| HN Mirror

Y	Hacker News new \| ask \| show \| jobs


	by wizzwizz4 1747 days ago
	It's probably because humans are primates – but the AI systems often have to treat “human” as a completely separate category as “primate”, so they have to draw weird, complex boundaries around “primate” (actually “all non-human primates”). When the “primate” classification is stronger than the “human” classification, the system says “primate” rather than “human”, and if it's predominantly been trained on “pictures of white Americans are not pictures of primates”, its “primate” definition might not be skewed to miss everyone else. I expect you'd get better results if you allowed the system to call humans “primates”, then accept “human primate” as “human” when parsing the output. (That is, leave the “is_primate” output line floating while training on pictures of humans.) I don't know whether that would work, though.

1 comments

toxik 1747 days ago

These models typically don’t have hierarchical labels like that, and they apply a softmax to their output - which means /one/ label will be considered correct. (A softmax means taking the exp of your predicted scores, then divide by the sum.)

link

wizzwizz4 1747 days ago

I know – but there's no technical reason they shouldn't have more complex relationships between labels (assuming you can train that, which I don't know).
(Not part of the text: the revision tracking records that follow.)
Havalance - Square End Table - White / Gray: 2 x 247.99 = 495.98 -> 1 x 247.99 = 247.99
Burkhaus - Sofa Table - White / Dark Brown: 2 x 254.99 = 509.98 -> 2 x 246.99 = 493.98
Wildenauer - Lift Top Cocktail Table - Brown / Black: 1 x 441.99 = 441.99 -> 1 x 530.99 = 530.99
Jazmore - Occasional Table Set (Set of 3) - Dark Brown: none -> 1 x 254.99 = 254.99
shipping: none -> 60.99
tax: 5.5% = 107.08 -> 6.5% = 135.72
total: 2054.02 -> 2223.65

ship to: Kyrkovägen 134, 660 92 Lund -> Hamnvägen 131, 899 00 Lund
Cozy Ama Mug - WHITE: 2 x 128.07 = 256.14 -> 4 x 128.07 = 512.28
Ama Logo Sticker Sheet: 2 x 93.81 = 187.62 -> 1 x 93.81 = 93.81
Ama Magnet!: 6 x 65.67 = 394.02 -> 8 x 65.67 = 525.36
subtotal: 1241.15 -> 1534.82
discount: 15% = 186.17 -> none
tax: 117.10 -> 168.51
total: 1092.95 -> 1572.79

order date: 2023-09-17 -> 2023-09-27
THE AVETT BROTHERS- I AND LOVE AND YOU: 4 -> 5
If we can't get better training data, at least trying to fix the problem at the algorithms (instead of slapping crude filters on the end of them) would be nice.

link

toxik 1747 days ago

I agree in spirit but disagree in practice, I think. Like we said previously, the domain is humongous so even establishing meaningful relationships between labels and sublabels is extremely difficult. Many cases are likely ambiguous too, our human understanding isn’t actually hierarchical - it’s much more elusive. It’s a square peg round hole type problem really, humans don’t really think in terms of labels in the first place, we mostly use them for the purposes of language.

link